Durch Verwicklungen und hohes Tempo spannend. Ich dachte zunächst, der Übersetzer Fred Kinzel sei seiner wortwörtlichen Übertragung wegen ein Roboter, aber nein, die Schlichtheit des Textes ist Slaughters Wirken. Platz 10
Die Krimibestenliste Oktober ist seit Freitag, dem 7. Oktober, bei Deutschlandfunk Kultur online und kann hier als PDF heruntergeladen werden. Nach und nach werden fast alle Neuerscheinungen in Deutschlandfunk Kultur, immer am Freitag morgen gegen 8.20 Uhr besprochen.

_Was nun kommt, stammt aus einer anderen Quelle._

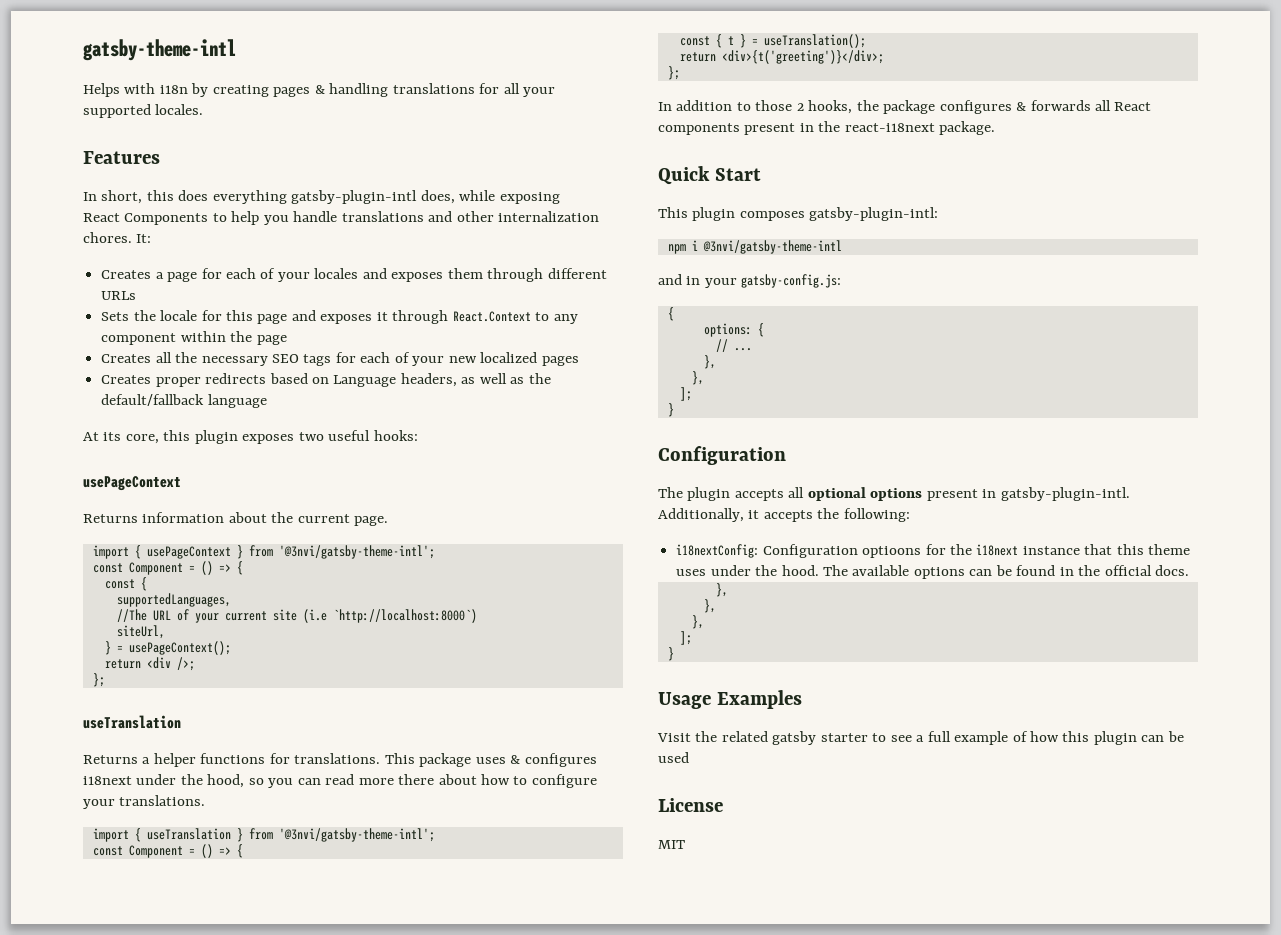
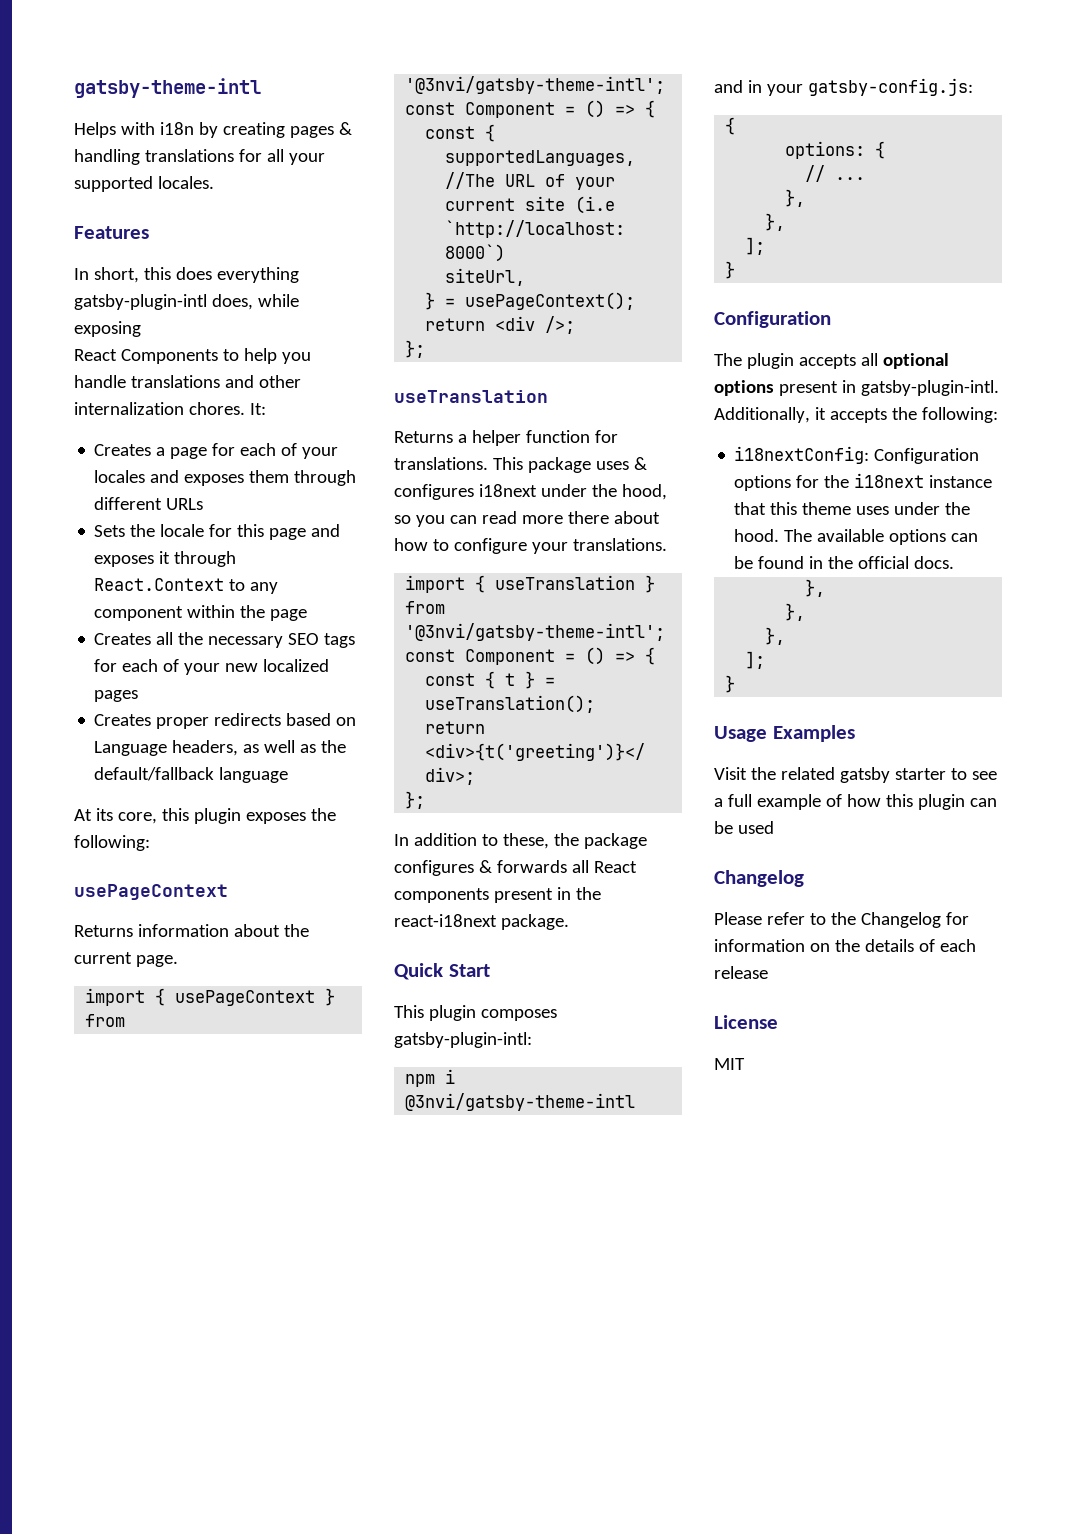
[298,430,418,441] two useful hooks: -> [310,808,336,821] [74,835,150,851] the following:
[200,753,266,764] functions -> [525,430,590,443] function
[755,100,853,114] those 2 hooks, -> [502,833,549,849] these,
[862,546,922,558] optioons -> [734,475,792,491] options
(689, 757) none -> [714,870,804,887] [714,912,969,928] [714,939,976,952] [714,966,768,979] // Changelog // Please refer to the Changelog for information on the details of each release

Dort können Sie die Stimmen einiger Jurymitglieder hören. Die Rezensionen sind auch online nachzulesen. Bereits am Freitag morgen habe ich bei Deutschlandfunk Kultur über DIE ABFINDUNG als höchsten Neueinstieg gesprochen.
Außerdem finden Sie die aktuelle Krimibestenliste im CrimeMag. Dank auch an die Redaktion von weltexpresso , die jeden Monat nicht nur die Krimibestenliste abbildet, sondern auch die Veränderungen und oft auch einzelne Bücher engagiert kommentiert.